I had a lot more material on working with anxiety difficulties this time, thanks to two more years of research and the work I did for my keynote presentation at the World Associate conference in Antwerp last July.  As before, the group of psychotherapists was experienced and motivated, as this was the last session of a 12-day EFT training that Laco runs in Dublin.  This time, I was not recovering from surgery, had another two years of EFT training experience under my belt, and had had a reasonably good night’s sleep, so I was in good form, in spite of technical difficulties with a misplaced Apple Mac adaptor.

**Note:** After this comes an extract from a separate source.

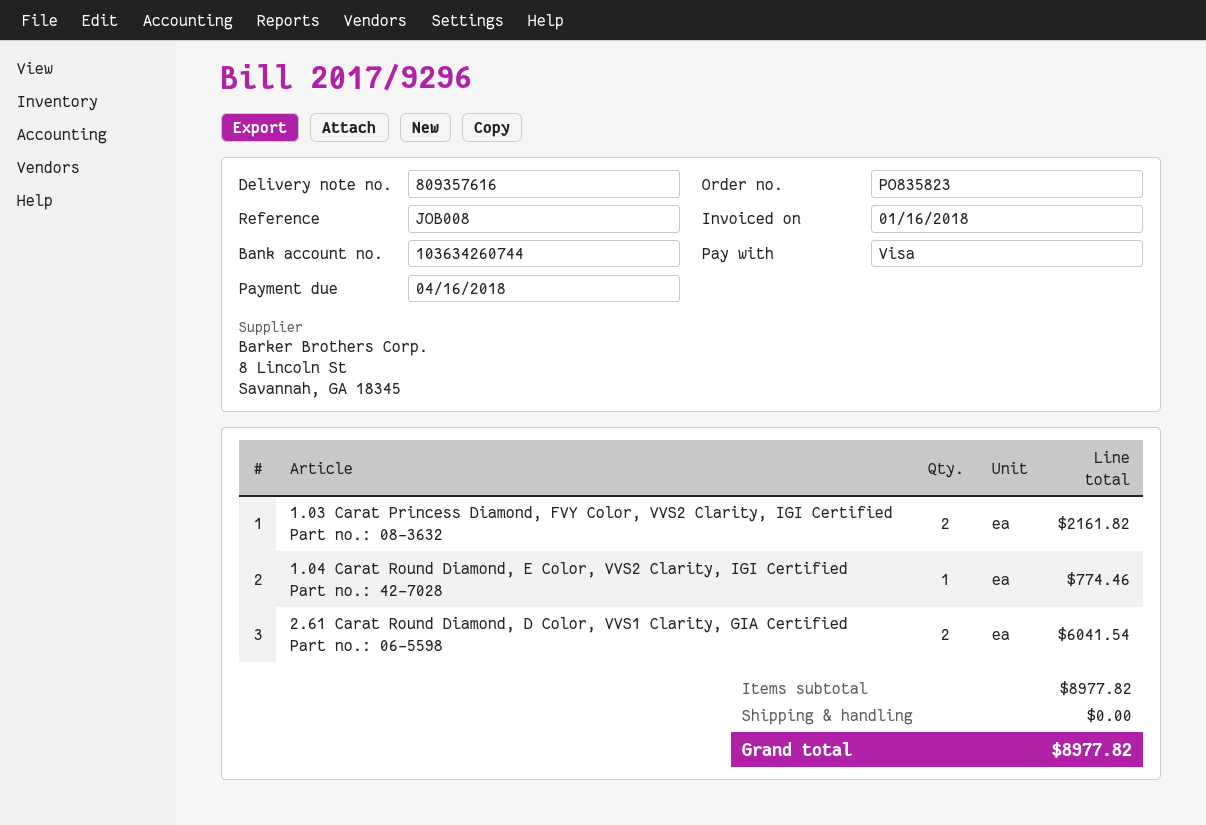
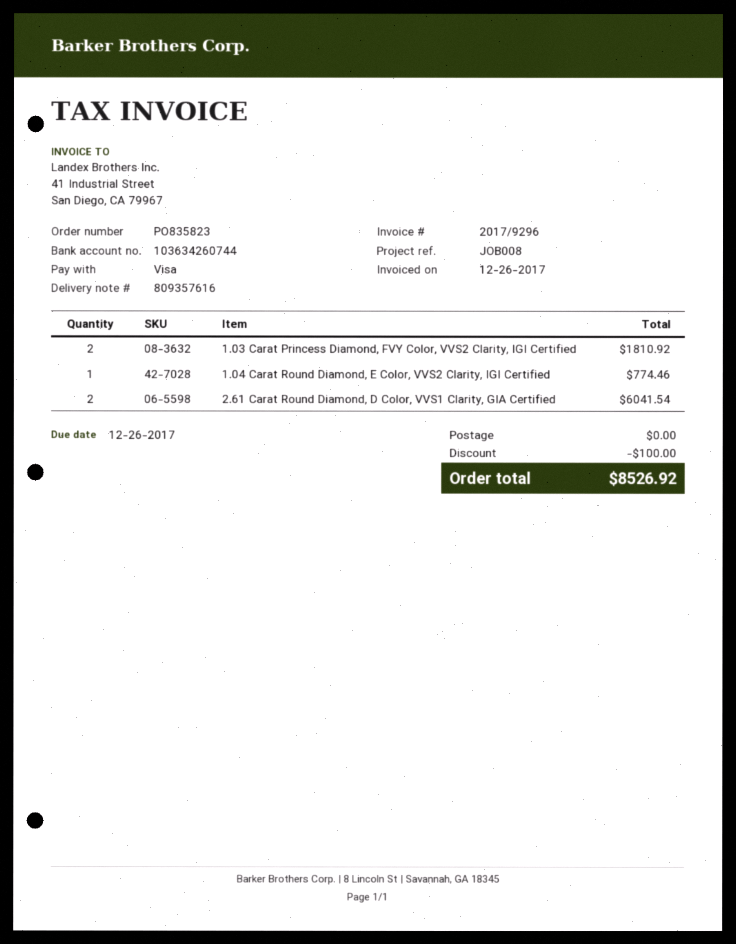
invoice date: 2018-01-16 -> 2017-12-26
due date: 2018-04-16 -> 2017-12-26
1.03 Carat Princess Diamond, FVY Color, VVS2 Clarity, IGI Certified: 2 for 2161.82 -> 2 for 1810.92
discount: none -> 100.00
total: 8977.82 -> 8526.92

Laco is running a clinical case series study on the use of EFT with Generalised Anxiety Difficulties, with very promising results so far.  On Sunday, he generously spent six hours reviewing one of his cases with me, while we discussed and sometimes argued about EFT theory and case conceptualisation.  Laco’s version of EFT follows the recent work of Les Greenberg, Antonio Pascual-Leone, and others on the features of productive emotion and the emotional deepening process, which provides a fairly elegant organising structure that runs across different tasks and can help therapists learn the model. However, the exact relationship between the older, more modular task models and the newer more general model is not yet completely clear, so there is much room for interesting discussion. 

The next morning I caught the bus to Dublin airport and was soon flying back to Scotland.  Approaching Scotland, we flew past Arran on our left, Holy Isle standing just offshore, Goatfell and neighbouring mountains looming behind, covered in snow.  We also passed Bute and Cumbrae before reaching the Scottish mainland.  As we descended over North Ayrshire toward Glasgow Airport, I recognised Loch Semple below and thought that I could even make out the ruins of Semple Collegiate Church, which we’d visited a couple of weeks ago.  It was like a mini-review of many of our past Saturday Adventures, with a sense of our six years’ grounding here.